Les salariés d'Editis obtiennent 500 euros de plus

Le groupe Editis versera finalement une prime exceptionnelle de 1 500 euros à l'ensemble de ses salariés, qui réclamaient une part de la plus-value perçue par les cadres dirigeants lors de la vente à Planeta.

Par Hervé Hugueny
avec hh Créé le 15.04.2015 à 22h43

Les 2 600 salariés d'Editis recevront une prime exceptionnelle de 1 500 euros bruts, selon l'accord conclu le 30 juin entre les représentants du personnel et la direction et approuvé par le conseil de surveillance, a indiqué le groupe dans un communiqué interne envoyé le 3 juillet dans l'après-midi.

Les deux tiers de cette prime, soit 1 000 euros, ont été versés en juin et le complément sera réglé en août. Cette première partie correspondait en fait au montant initial de 1 000 euros accordé début juin, mais jugé nettement insuffisant par les salariés en regard des quelque 37 millions d'euros de plus-value percus par les cadres dirigeants d'Editis et de Wendel lors de la vente du groupe à l'espagnol Planeta.

Plusieurs manifestations avaient eu lieu devant le siège du groupe, sur les Champs-Elysées à Paris et les représentants du personnel avaient déposé une pétition, signée par plus de 1 000 salariés, exigeant la reprise des négociations.

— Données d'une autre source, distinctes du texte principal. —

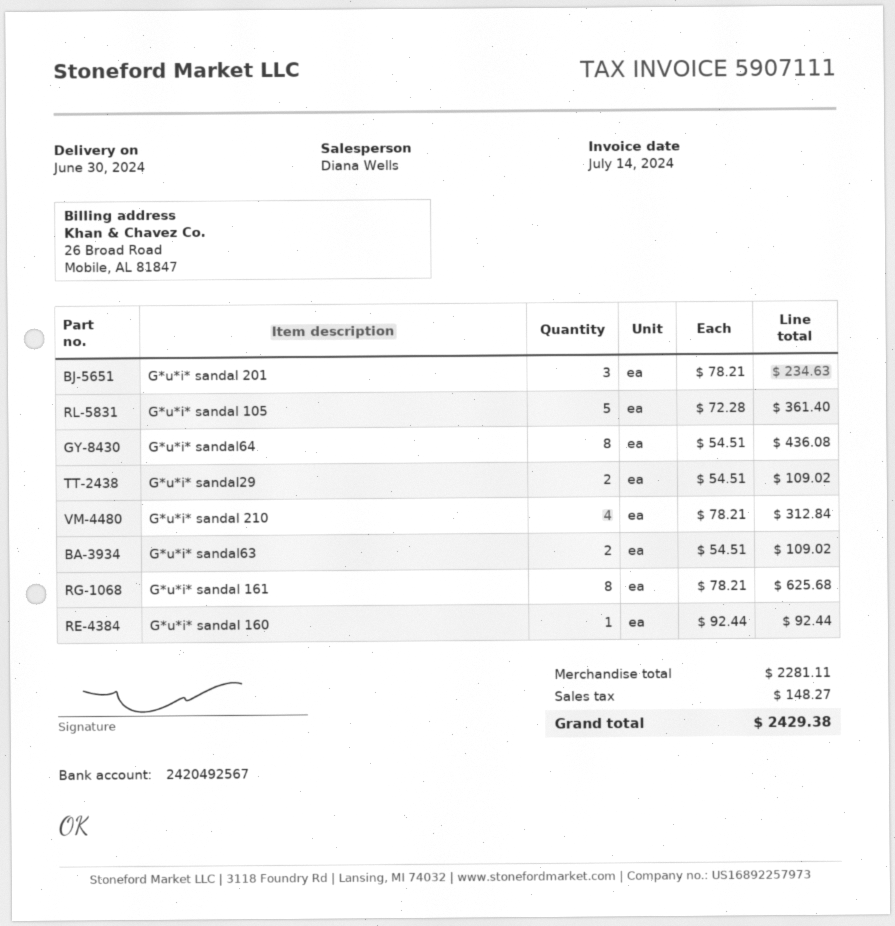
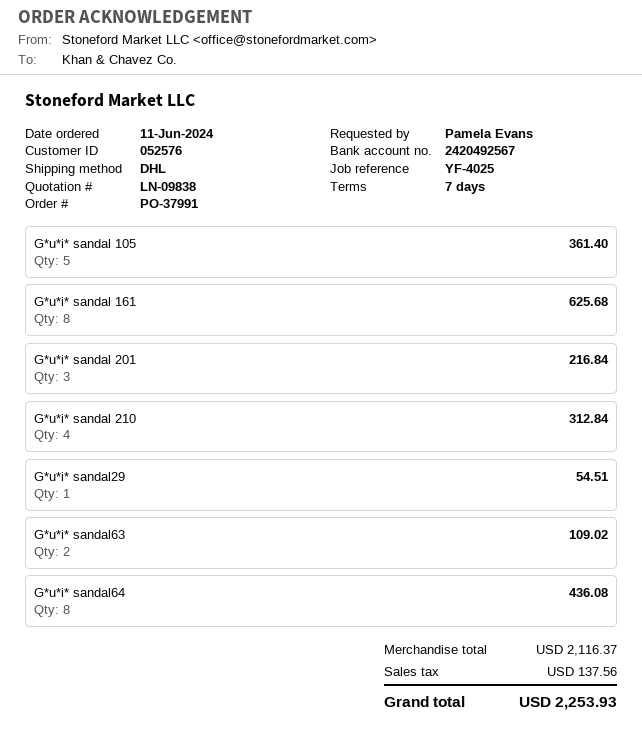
G*u*i* sandal 201: 3 for 234.63 -> 3 for 216.84
G*u*i* sandal29: 2 for 109.02 -> 1 for 54.51
G*u*i* sandal 160: 1 for 92.44 -> none
subtotal: 2281.11 -> 2116.37
tax: 148.27 -> 137.56
total: 2429.38 -> 2253.93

L'accord a été signé à l'issue d'une réunion qui a duré une dizaine d'heures, le 30 juin, par toutes les organisations syndicales (CFDT, CFE-CGC, CFTC, FO et USI), sauf la CGT dont les représentants en jugent les conditions insuffisantes et font état d'une grande amertume dans le groupe, notamment parmi les réprésentants.

Le communiqué indique que « direction et organisations syndicales souhaitent, par cet accord, tourner la page d'Editis avec son ancien actionnaire et s'inscrire dans une vision positive de long terme avec Grupo Planeta qui s'est engagé à maintenir l'intégrité du Groupe Editis, conserver le mode de gouvernance et l'équipe de direction, ne pas modifier les statuts et avantages dont bénéficie le personnel, ne pas mettre en œuvre de restructurations liées à l'acquisition ».